We could practice the open-focus exercises mentioned above and become more skilled at moving into that state.  We can also probably accomplish this by applying the well-known saying in kendo:

 遠山の目付け [enzan no metsuke] – Gazing to the mountain in the distance.

I recall sensei’s advising students to avoid looking intently at one particular part of the opponent such as the kote or eyes, but rather looking through a person and seeing the entire person and environment.  This has the desired effect of relaxing the eyes (also referred to as “Soft Eyes”) and diffusing attention.  Incidentally, the book describes a similar way of “looking” where we relax the eye muscles while also paying attention to areas in the periphery around an object of initial focus:

I noticed that the brain-wave training broadened my attention; I took in the world visually in a very different way. I now perceived larger scenes without focusing on any one element and with much less effort [Fehmi, p.34].

It is important to note an underlying and perhaps obvious premise.  We need to be able to execute movements and techniques automatically and effectively.  And this comes through practice.   Apparently, “Chiba Masashi sensei used to practice a continuous set of 3000 suburi every day [KendoInfo04].”

If we do aspire to reach a state of no-mind in our keiko, the answer lies in constant repetition of the basics. – Geoff Salmon [KendoInfo04]

What are the Benefits of Open-Focus in Kendo?

The benefits are probably well-understood by most people in kendo and athletics [Kiyota02, p. 2].  Here’s several practical and psychological benefits that I am aware of in the context of kendo.  First, we can become harder to “read” and can avoid telepathing our intentions to the opponent.  For example, if we are intent on hitting kote, our eyes and kamae may reveal this to the opponent.  Second, I believe our reaction time can be faster.[1]  When I remember to practice with open-focus, it seems that my body can perform, for example, oji-waza during kihon-geiko much more quickly and easily.  Third, it seems to help increase my awareness and sense of the opponent.  For example, there are times when I can perceive a (usually weaker) opponent’s intention to initiate a strike (perhaps due to changes in facial expressions or body movements).  This is probably quite related to becoming a clear mirror:

Mochida [Moriji (10 dan)] sensei’s spirit had become a clear mirror – if you thought about striking him that thought would be reflected in his heart and in that instant he would strike. This is because he pursued kendo with his spirit. – Morishima Tateo (8 dan Hanshi) [Kenshi247_11]

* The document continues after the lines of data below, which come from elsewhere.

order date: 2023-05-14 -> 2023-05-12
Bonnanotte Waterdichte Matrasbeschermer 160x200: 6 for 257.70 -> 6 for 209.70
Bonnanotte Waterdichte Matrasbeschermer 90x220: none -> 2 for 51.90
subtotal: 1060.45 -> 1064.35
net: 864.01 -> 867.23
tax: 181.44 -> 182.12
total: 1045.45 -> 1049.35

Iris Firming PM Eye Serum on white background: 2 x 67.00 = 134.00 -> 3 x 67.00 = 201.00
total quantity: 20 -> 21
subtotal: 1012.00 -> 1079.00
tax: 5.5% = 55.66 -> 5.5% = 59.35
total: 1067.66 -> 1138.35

Lastly, prior to and during matches, shiai‘s and shinsa‘s  it can help us be more calm – free from thoughts, distractions, anxiety, fears or emotions that may hinder us from being or performing at our best.

Wrap-up

I have only recently started applying the open-focus approach to my kendo practice with the aforementioned benefits.  Part of the challenge is in remembering to adopt this mindset and making this a habit.  I anticipate it will have additional benefits in life outside of kendo, too.

References

[Fehmi] Les Fehmi, Jim Robbins, The Open-Focus Brain – Harnessing the Power of Attention to Heal Mind and Body, Trumpeter Books, 2007.

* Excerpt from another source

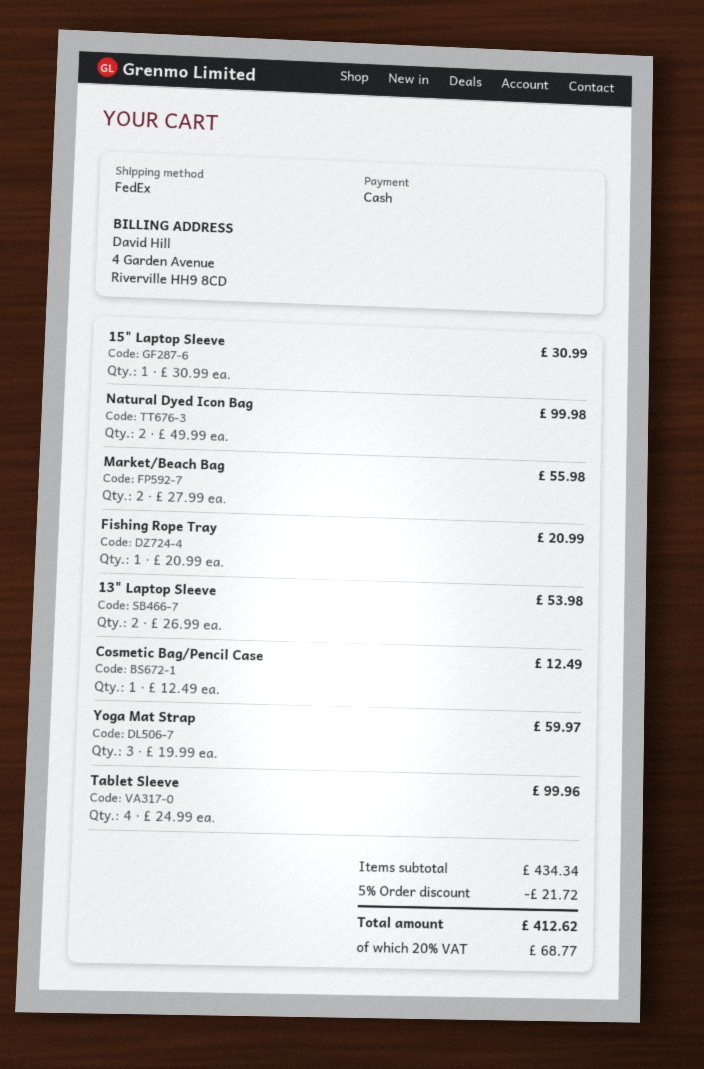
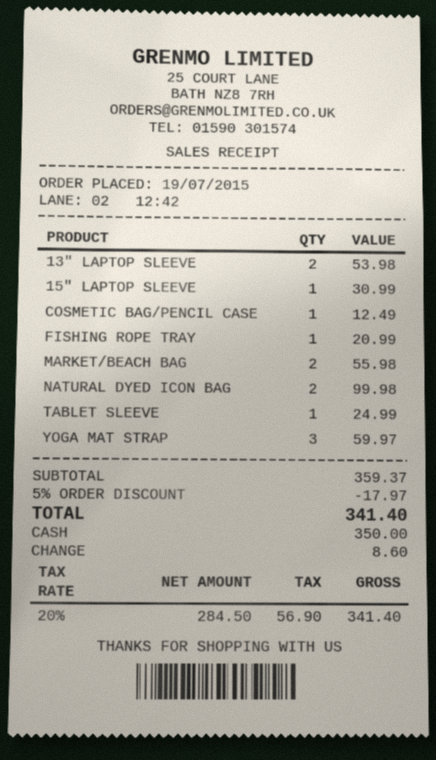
Tablet Sleeve: 4 for 99.96 -> 1 for 24.99
subtotal: 434.34 -> 359.37
discount: 5% = 21.72 -> 5% = 17.97
tax: 20% = 68.77 -> 20% = 56.90
total: 412.62 -> 341.40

[KendoInfo04] Geoff Salmon, “Getting lost in the moment,” KendoInfo.net, May 2004.

[Kenshi247_11] George McCall, “Pursuing the spirit and modern kendo (part 3), Kenshi247.net, Mar 2011.

[Kiyota02] Minoru Kiyota, Kendo: Philosphy, History and Means to Personal Growth, Shambhala, 2002 (Book). Section 2 of Chapter 1: “Mushin: An Altered State of Consciousness”.

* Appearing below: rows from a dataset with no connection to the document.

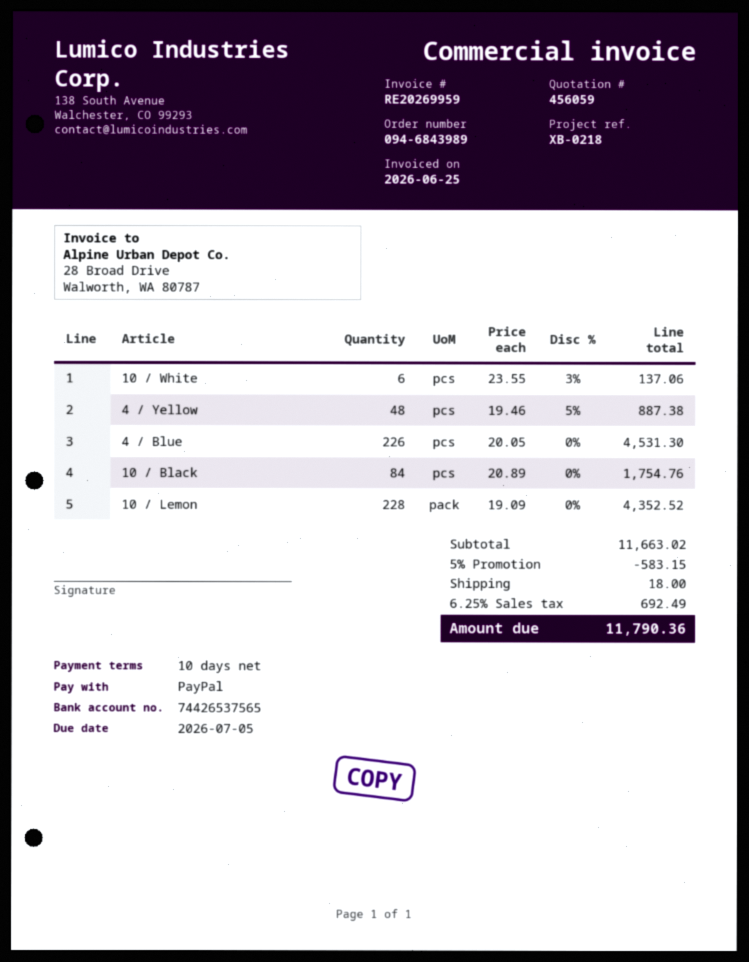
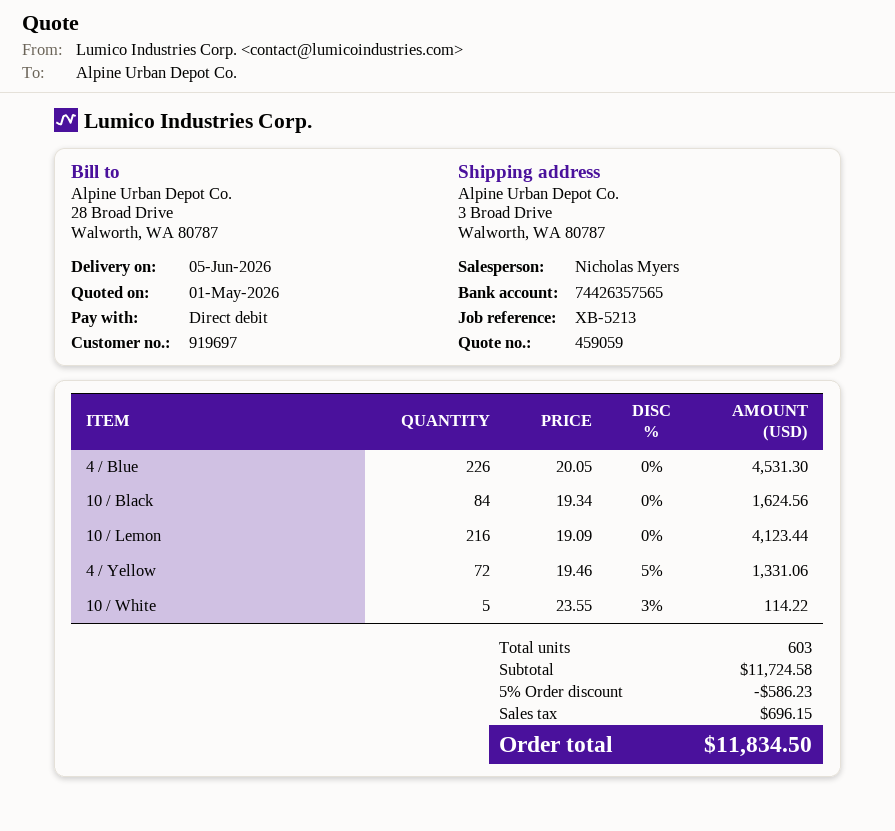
quote number: 456059 -> 459059
reference: XB-0218 -> XB-5213
payment method: PayPal -> direct debit
bank account: 74426537565 -> 74426357565
10 / White: 6 x 23.55 - 3% = 137.06 -> 5 x 23.55 - 3% = 114.22
4 / Yellow: 48 x 19.46 - 5% = 887.38 -> 72 x 19.46 - 5% = 1331.06
10 / Black: 84 x 20.89 = 1754.76 -> 84 x 19.34 = 1624.56
10 / Lemon: 228 x 19.09 = 4352.52 -> 216 x 19.09 = 4123.44
subtotal: 11663.02 -> 11724.58
discount: 5% = 583.15 -> 5% = 586.23
shipping: 18.00 -> none
tax: 692.49 -> 696.15
total: 11790.36 -> 11834.50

[Wiki_Mushin] https://en.wikipedia.org/wiki/Mushin_(mental_state)

Footnotes

[1] From a neuroscience perspective, the control path starting from the visual sensory input to eyes, to the brain and eventually to the muscles is likely shorter and faster in this state.  There is likely less processing (or thinking) at the brain enabling a faster response time to the point where we may function with so called “muscle memory.”